Korban pengeroyokan di Jalan Kendangsari Industri, Surabaya, Ibrahim (18), mengaku tidak mengenal para pelaku yang menyerangnya bersama rekannya, Ilham. Menurut Ibrahim, para pelaku diduga berusia sekitar 17 tahun ke atas dan diduga merupakan warga Surabaya. Selain menganiaya kedua korban, pelaku juga diduga merampas kaos beratribut silat milik Ilham serta mencabut kunci kontak sepeda motor korban sebelum melarikan diri ke arah Jemur Andayani. Hingga Minggu (28/6/2026), para pelaku disebut belum berhasil ditangkap.

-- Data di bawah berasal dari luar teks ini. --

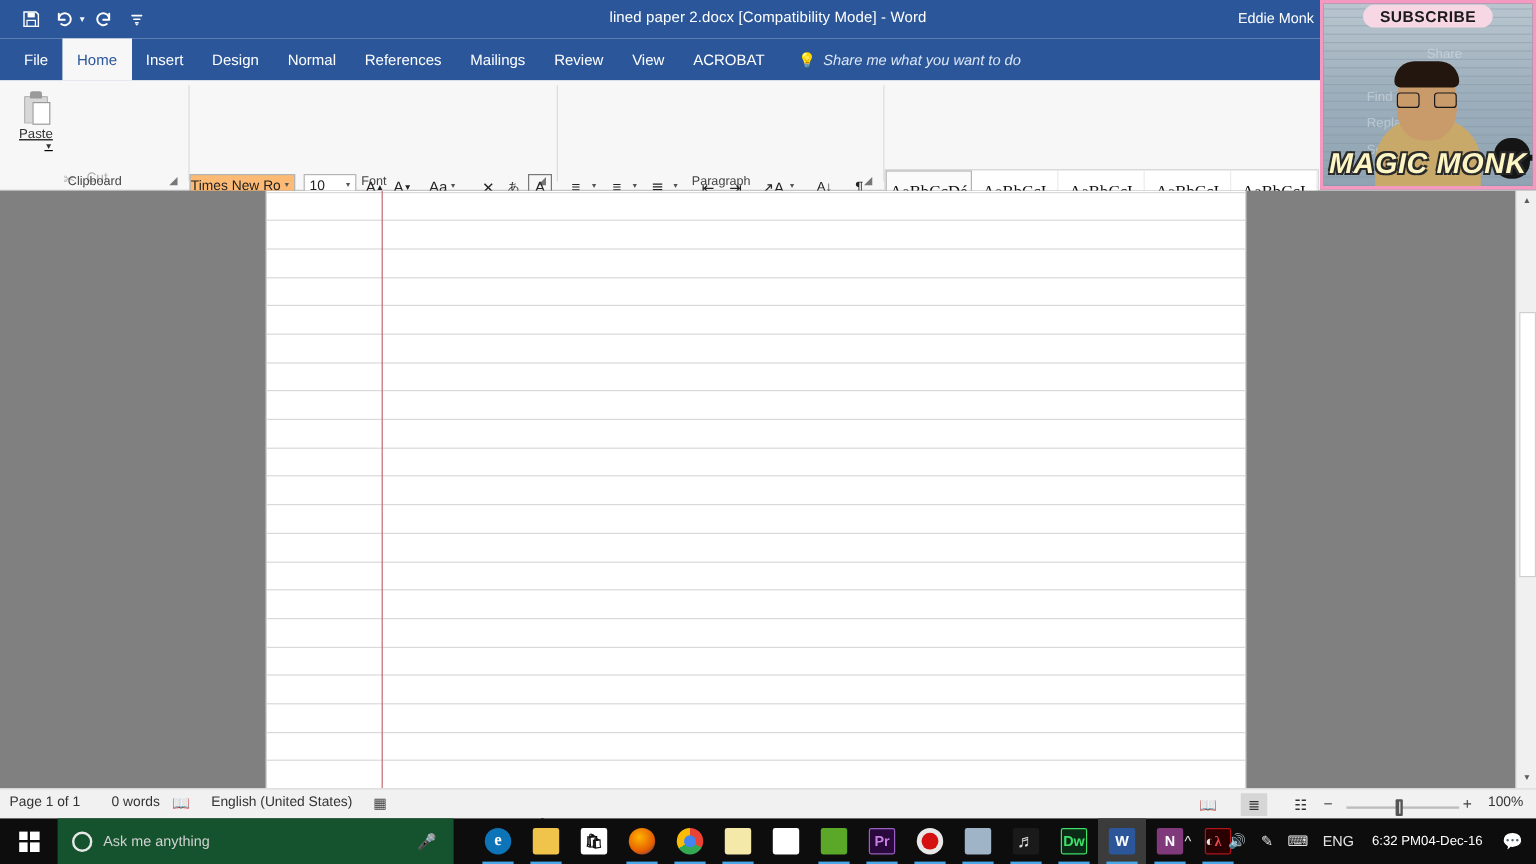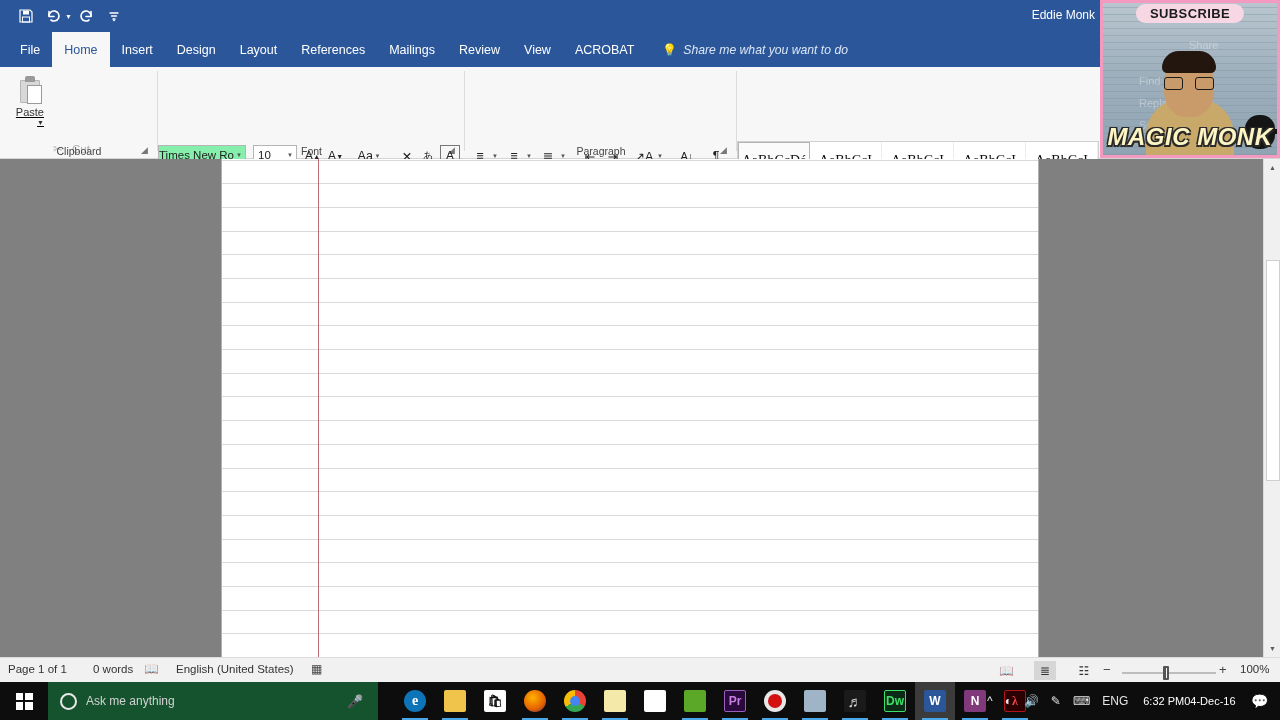"lined paper 2.docx [Compatibility Mode]" div.title-text { html: none -> <div>lined paper 2.docx [Compatibility Mode] - Word</div> }
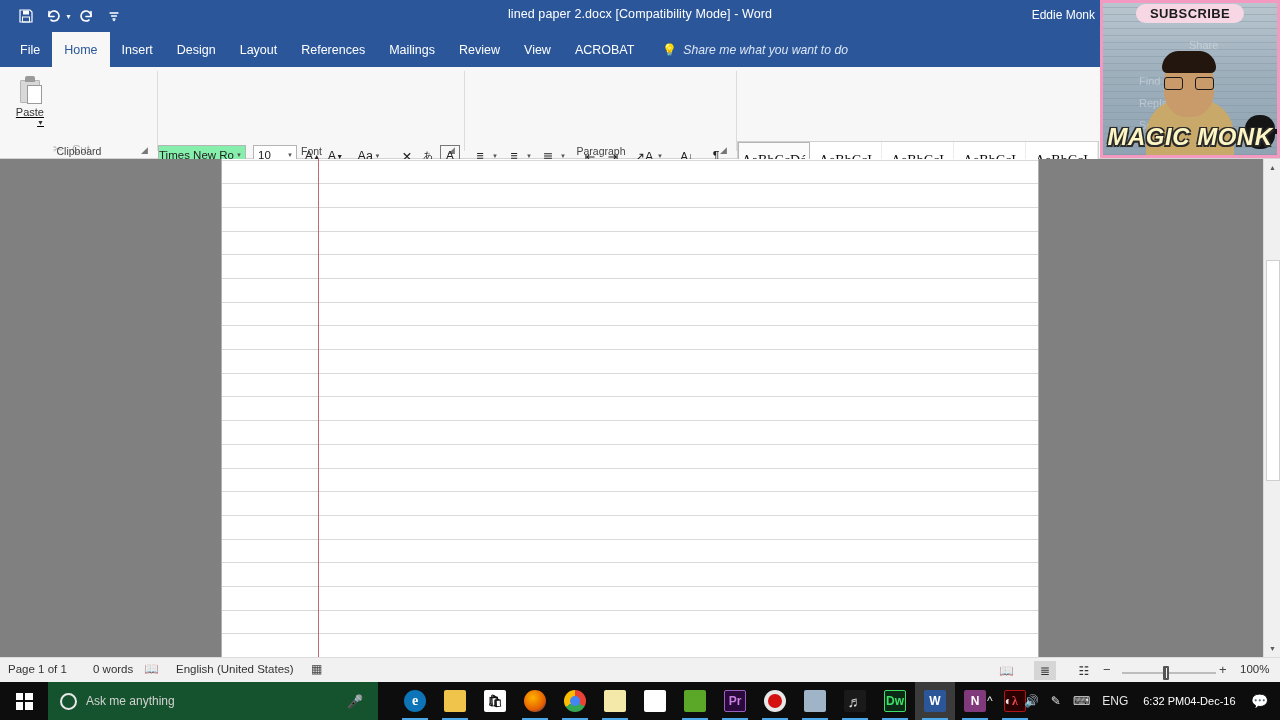"Layout" div.tab { text: Layout -> Normal }
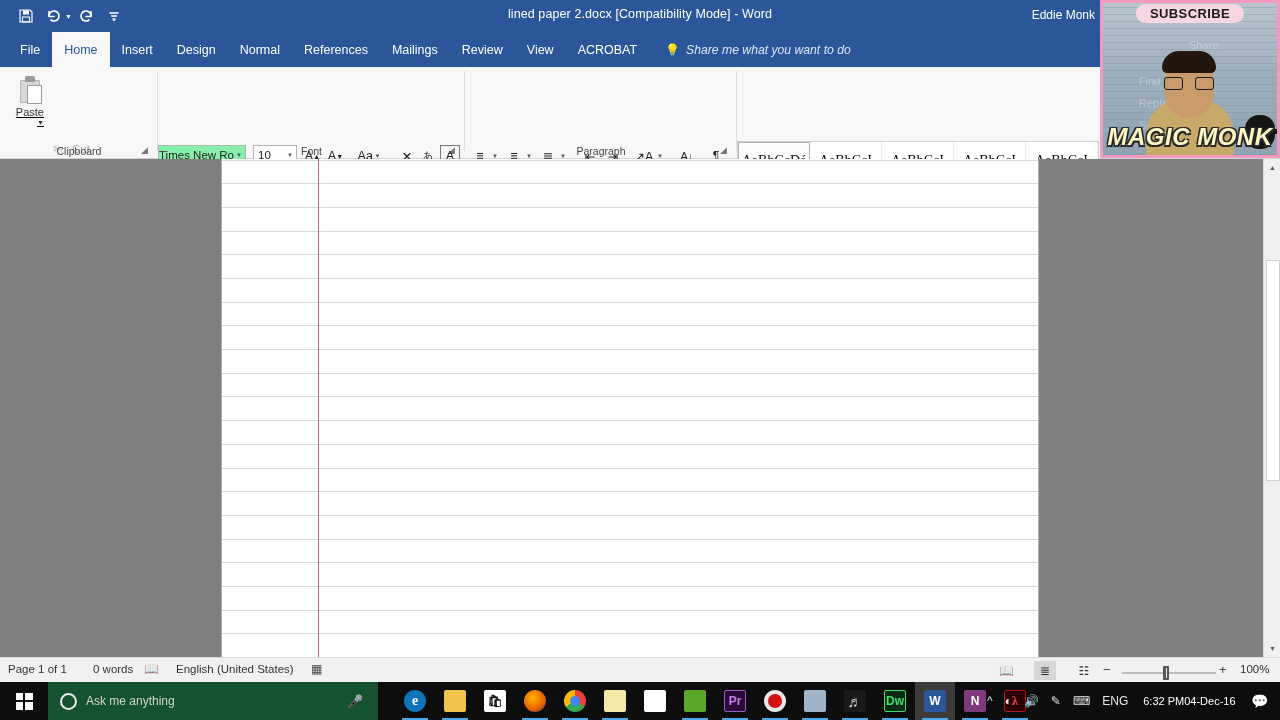"Times New Ro" .fontname { background: #86efac -> #fdba74 }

Ibrahim menjelaskan, kondisi Ilham yang mengalami luka diduga akibat tusukan benda tajam kini telah diperbolehkan pulang dari rumah sakit dan masih menjalani masa pemulihan. Ia berharap aparat kepolisian segera mengungkap identitas para pelaku. “Kami berharap pelaku dapat segera ditangkap. Kami tidak ingin mereka kembali beraksi dan memakan korban lain,” ujar Ibrahim.
Peristiwa pengeroyokan tersebut terjadi pada Senin (22/6/2026) sekitar pukul 04.00 WIB di Jalan Kendangsari Industri, Kecamatan Tenggilis Mejoyo, Surabaya. Saat itu Ibrahim dan Ilham baru pulang dari kawasan Rungkut dan hendak menuju Kutisari. Namun, keduanya berpapasan dengan rombongan pengendara motor yang diduga berjumlah sekitar 15 orang. Korban mengaku motornya ditendang hingga terjatuh, kemudian Ilham menjadi sasaran pengeroyokan. Akibat kejadian itu, Ilham mengalami dua luka di bagian punggung yang diduga akibat senjata tajam, sedangkan Ibrahim mengalami luka memar pada punggung, bibir, dan telinga.
Kasus tersebut telah dilaporkan ke Polsek Tenggilis Mejoyo dan kini masih dalam penyelidikan. Kanit Reskrim Polsek Tenggilis Mejoyo, Iptu Bagus Tri, membenarkan adanya laporan pengeroyokan tersebut. Polisi saat ini masih memburu para terduga pelaku serta mengumpulkan alat bukti untuk mengungkap kasus itu. “Masih dicari pelakunya,” kata Bagus.